Affaire Deyda Hydara : la cour de la Cedeao désavoue le régime gambien

Ouestafnews – La Cour de justice de la Communauté économique des Etats de l’Afrique de l’ouest (Cedeao) a indiqué que le gouvernement gambien n’a pas mené une « enquête appropriée » pour faire la lumière sur l’assassinat du journaliste, Deyda Hydara, survenue dix ans auparavant.

Les autorités gambiennes n’ont pas fourni « les résultats des tests balistiques effectués sur les balles et les armes, saisis sur les suspects», indique le délibéré des juges, publié le 10 juin 2014, et relayé par la branche ouest africaine du Comité de protection des journalistes (CPJ, basé à New York) ainsi que la Fédération internationale des journalistes (FIJ).

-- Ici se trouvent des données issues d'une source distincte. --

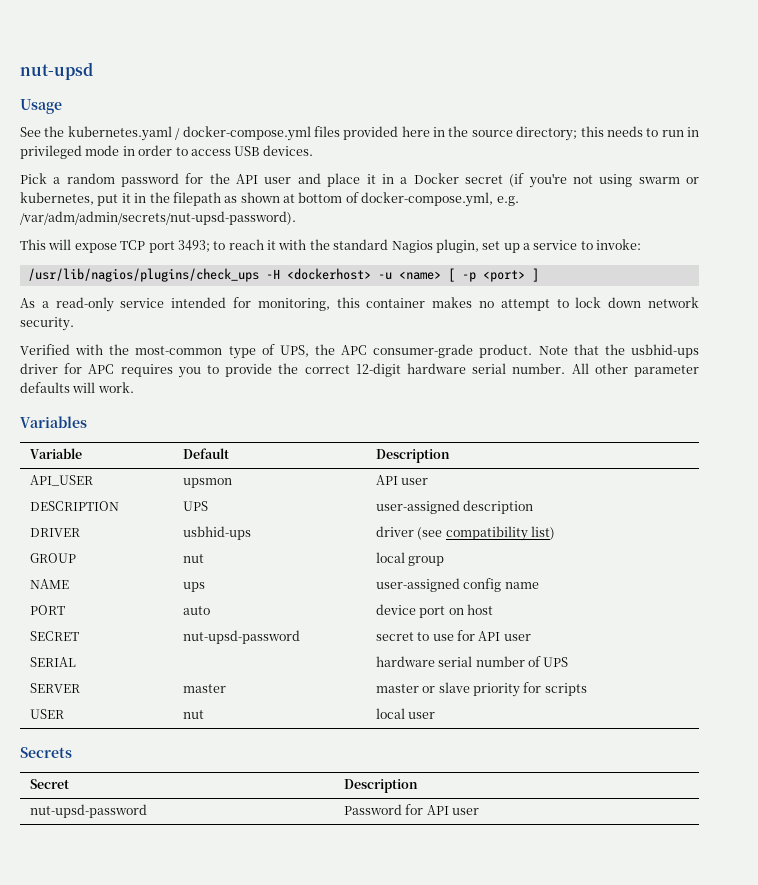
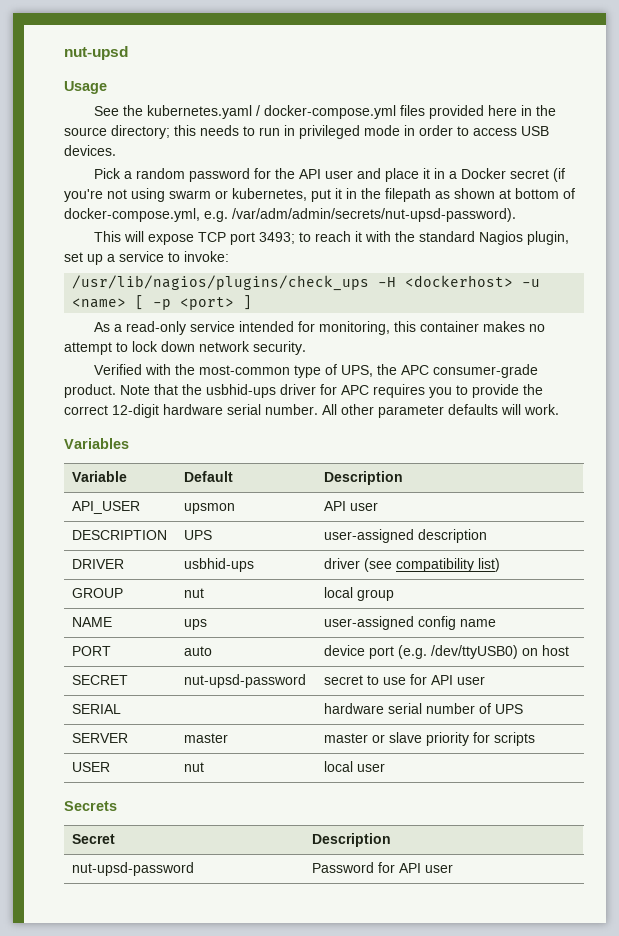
(446, 612) none -> [398,645,519,659] (e.g. /dev/ttyUSB0)

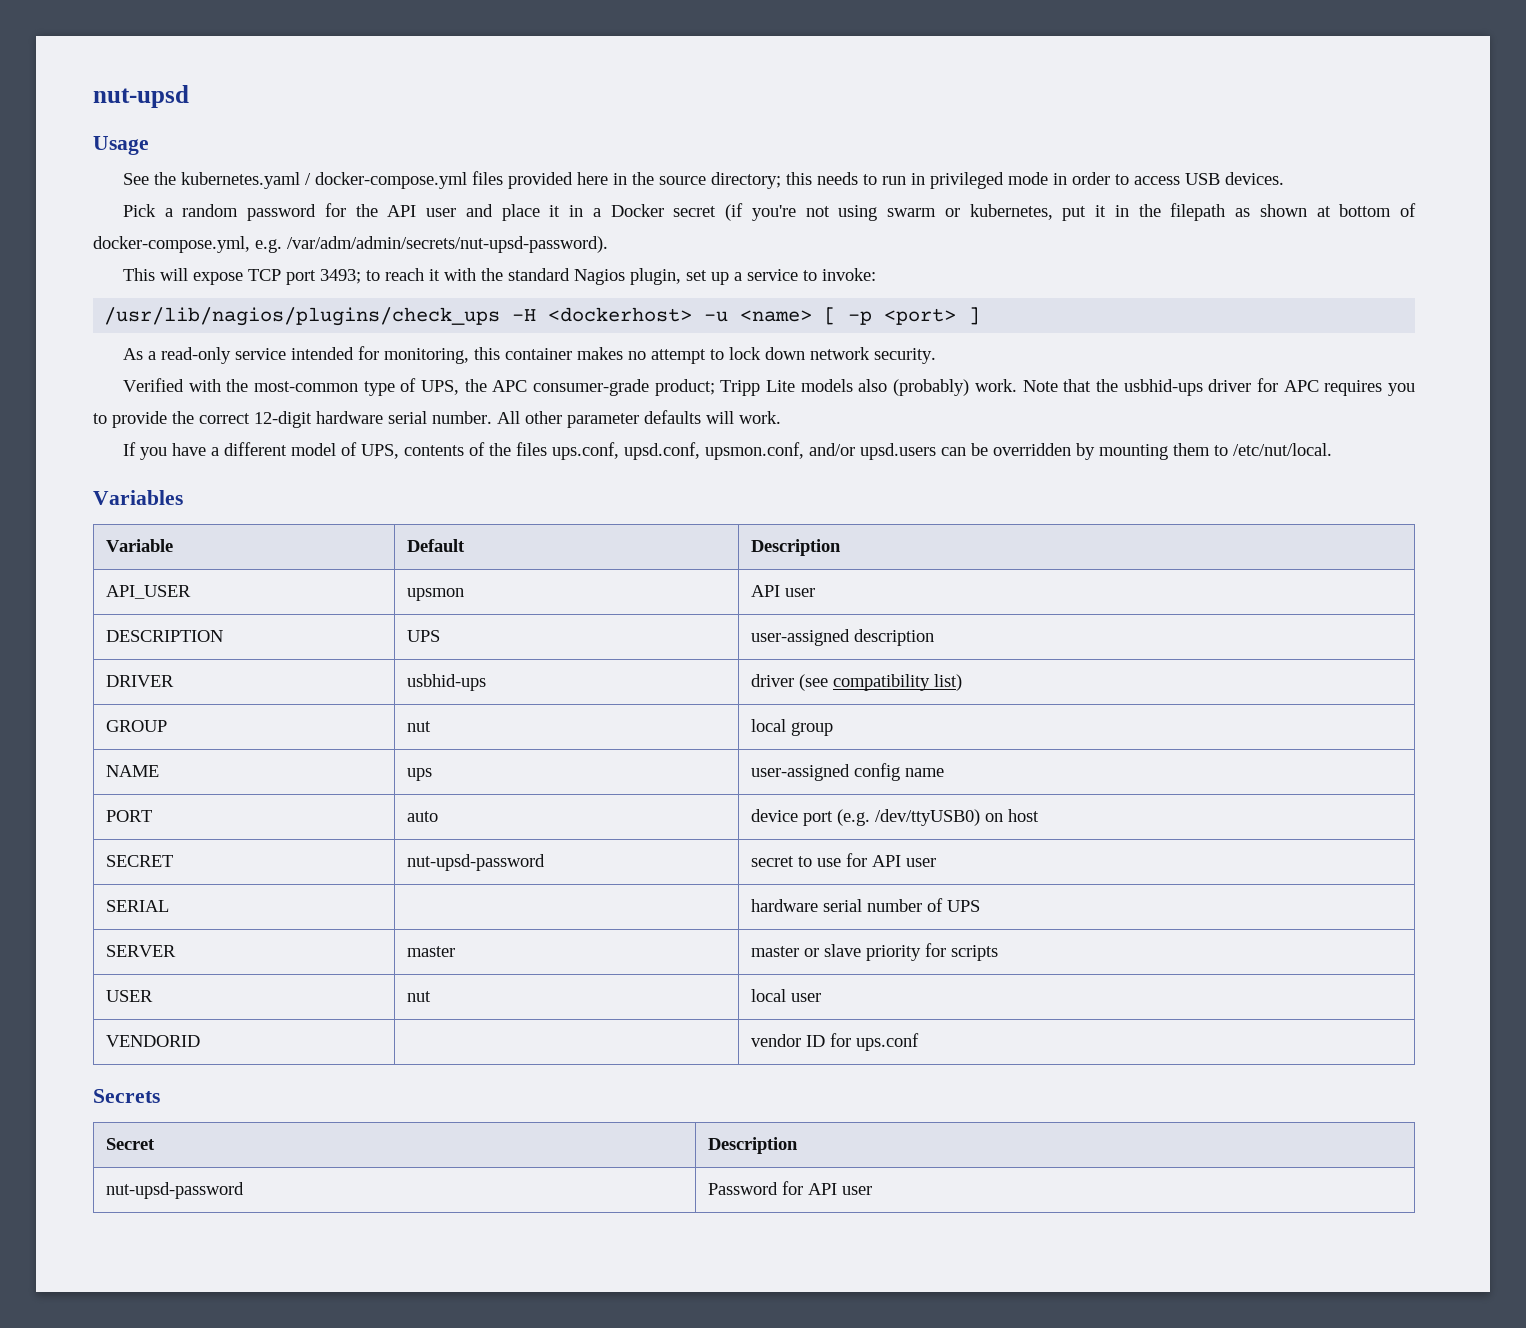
[64,384,116,398] product. -> [654,379,1017,396] product; Tripp Lite models also (probably) work.
(559, 409) none -> [122,442,1332,460] // If you have a different model of UPS, contents of the files ups.conf, upsd.conf, upsmon.conf, and/or upsd.users can be overridden by mounting them to /etc/nut/local.
(386, 767) none -> [105,1035,200,1047] [750,1033,919,1051] // VENDORID | | vendor ID for ups.conf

Co-fondateur du quotidien privé « The Point », Deyda Hydara a été assassiné par balles par des individus non identifiés, le 16 décembre 2004. Pour beaucoup d’observateurs ce journaliste courageux, a été abattu pour son attitude critique vis-à-vis du régime autocratique de Yayha Jammeh dont il n’hésitait pas à dénoncer les exactions.

Face aux lenteurs des autorités gambiennes à mener une investigation digne de ce nom, la Cour a décidé à condamner l’Etat gambien à verser à la famille la somme de 50.000 dollars US en guise de compensation, et 10.000 dollars US pour les frais d’avocats.

L’affaire Deyda Hydara a été portée devant la juridiction régionale en 2008 par la famille de la victime, accompagnée par la section Afrique de la FIJ.

« La décision de la Cour est un pas important, une avancée pour l’existence de l’état de droit et de la liberté d’expression en Afrique de l’ouest », s’est félicité Chidi Odinkalu, chef du programme « Justice initiative in Africa » au sein de l’ONG, Open Society.

La Cour confirme qu’il y a bel et bien un « climat de persécution des journalistes et de ruine de la liberté d’expression en Gambie », a-t-il poursuivi, cité par le site de son organisation.

« Fondamentalement il ne s’agit pas là d’une victoire pour mon père et la famille, mais celle du peuple et de tous les journalistes en quête d’une société libre », a déclaré pour sa part Deyda Hydara Jr, âgé de 14 ans lors de l’assassinat de son père.